Il sera désormais interdit aux lobbyistes de rémunérer des collaborateurs parlementaires, ont décidé hier les députés lors du deuxième jour de l'examen du projet de loi de régularisation de la vie publique.

L’amendement de la Nouvelle Gauche — qui inscrit dans la loi l’interdiction pour les collaborateurs parlementaires de recevoir une rémunération par les représentants d’intérêts — a été adopté par 273 voix pour et 14 contre.

Le Gouvernement et la rapporteure y étaient opposés, la ministre de la justice Nicole Belloubet arguant que cette disposition ne dépendait pas de la loi mais du règlement des assemblées.

Le site Contexte, spécialisé dans les politiques publiques, précise qu'une suspension de séance a été demandée par le groupe (La République en Marche (LRM) "pour caler sa position de vote".

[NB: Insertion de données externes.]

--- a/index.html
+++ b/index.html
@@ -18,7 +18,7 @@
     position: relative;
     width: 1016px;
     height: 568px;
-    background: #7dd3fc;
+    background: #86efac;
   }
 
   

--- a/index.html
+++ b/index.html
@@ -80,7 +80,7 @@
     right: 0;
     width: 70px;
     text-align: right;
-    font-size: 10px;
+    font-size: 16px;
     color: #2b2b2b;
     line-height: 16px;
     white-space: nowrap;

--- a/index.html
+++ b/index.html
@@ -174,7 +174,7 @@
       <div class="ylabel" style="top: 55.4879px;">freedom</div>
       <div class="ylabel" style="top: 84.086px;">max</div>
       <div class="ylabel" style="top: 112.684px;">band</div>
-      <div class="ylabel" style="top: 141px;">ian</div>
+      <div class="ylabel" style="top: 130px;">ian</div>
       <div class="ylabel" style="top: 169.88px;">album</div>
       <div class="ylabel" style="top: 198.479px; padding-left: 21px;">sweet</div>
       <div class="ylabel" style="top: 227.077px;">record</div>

Lors d'une campagne présidentielle marquée par les "affaires", les projecteurs ont été braqués sur le métier de collaborateur ou d'assistant parlementaire.

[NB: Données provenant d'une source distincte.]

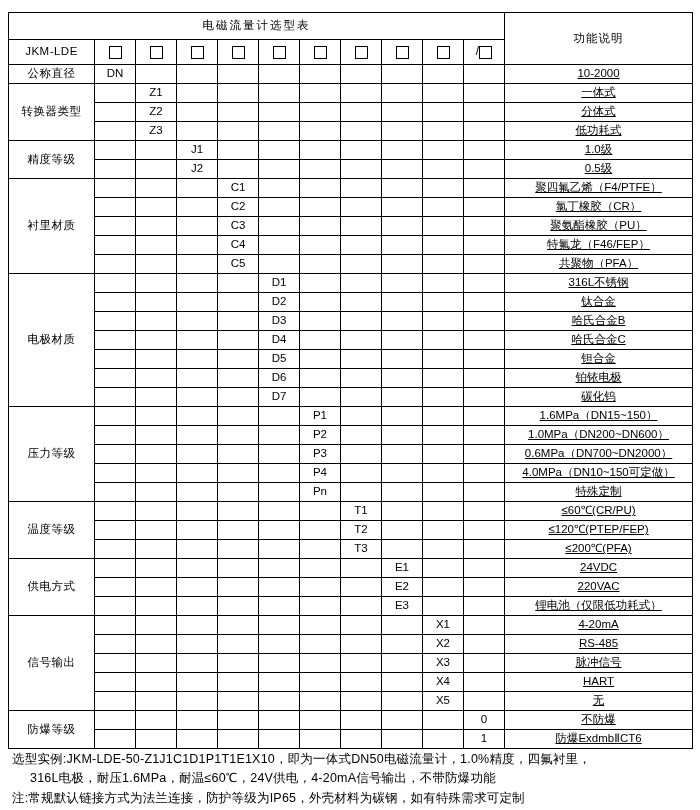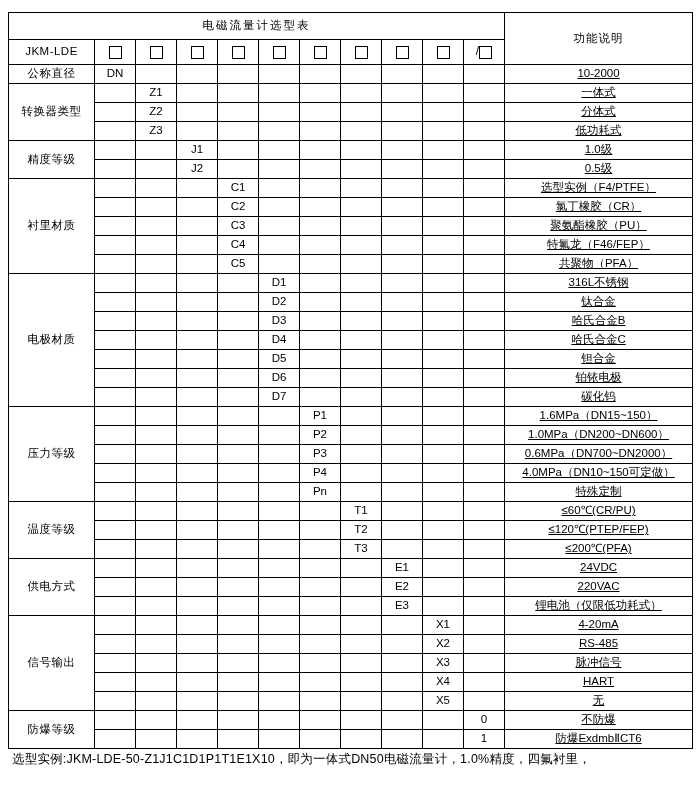--- a/index.html
+++ b/index.html
@@ -219,7 +219,7 @@
           <td>&nbsp;</td>
           <td>&nbsp;</td>
           <td>&nbsp;</td>
-          <td class="desc">选型实例（F4/PTFE）</td>
+          <td class="desc">聚四氟乙烯（F4/PTFE）</td>
         </tr>
         <tr>
           <td>&nbsp;</td>

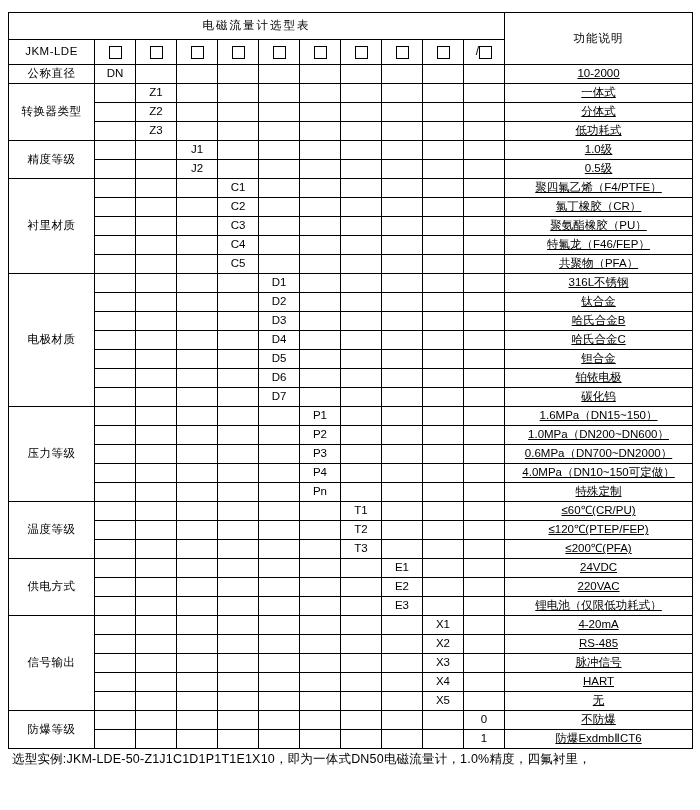--- a/index.html
+++ b/index.html
@@ -609,6 +609,7 @@
 
   <div class="notes">
     <div>选型实例:JKM-LDE-50-Z1J1C1D1P1T1E1X10，即为一体式DN50电磁流量计，1.0%精度，四氟衬里，</div>
+    <div class="indent">316L电极，耐压1.6MPa，耐温≤60℃，24V供电，4-20mA信号输出，不带防爆功能</div>
   </div>
 </div>
 

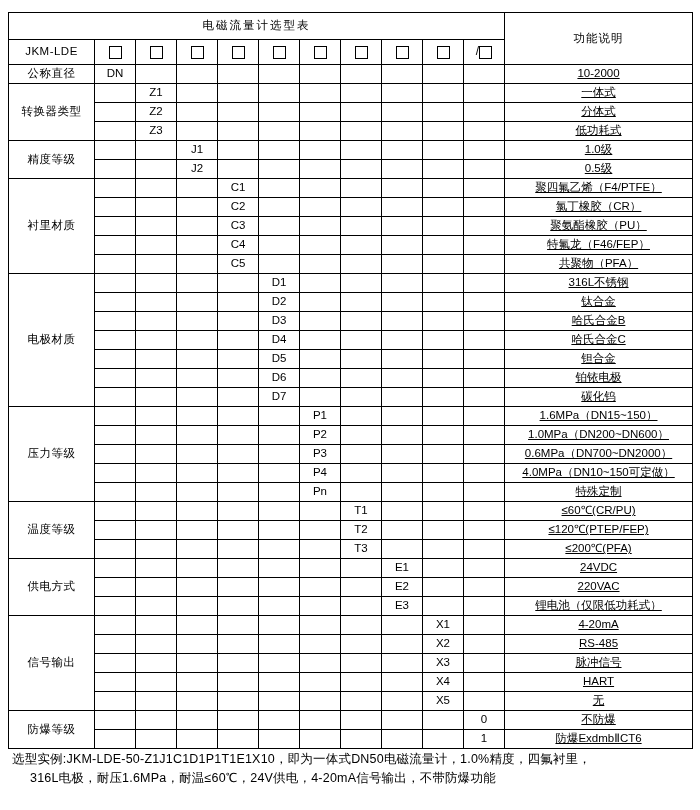--- a/index.html
+++ b/index.html
@@ -610,6 +610,7 @@
   <div class="notes">
     <div>选型实例:JKM-LDE-50-Z1J1C1D1P1T1E1X10，即为一体式DN50电磁流量计，1.0%精度，四氟衬里，</div>
     <div class="indent">316L电极，耐压1.6MPa，耐温≤60℃，24V供电，4-20mA信号输出，不带防爆功能</div>
+    <div>注:常规默认链接方式为法兰连接，防护等级为IP65，外壳材料为碳钢，如有特殊需求可定制</div>
   </div>
 </div>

Douteuse, la pratique n'était pourtant pas interdite, comme nous l'avions découvert lors d'un débat à l'Assemblée nationale.

Le dépôt de l'amendement a tout de même surpris certains députés, premiers employeurs des assistants parlementaires.

"Je suis totalement néophyte mais très franchement, ce que vient de présenter Delphine Batho, je pensais que c'était la règle, tellement ça m'apparait évident. J'hallucine que tous ensemble nous n'adoptions pas cet amendement", s'est ainsi exprimé Eric Coquerel, député de la France Insoumise.

En effet, il n'y a pas de clause dans le contrat de travail d'un collaborateur parlementaire lui interdisant d'être payé par un cabinet de conseil ou une agence de communication par exemple.

Mais dans les faits, la pratique est rare. Elle s'expliquerait par la précarité des postes, du temps partiel ou le niveau de rémunérations de certains collaborateurs.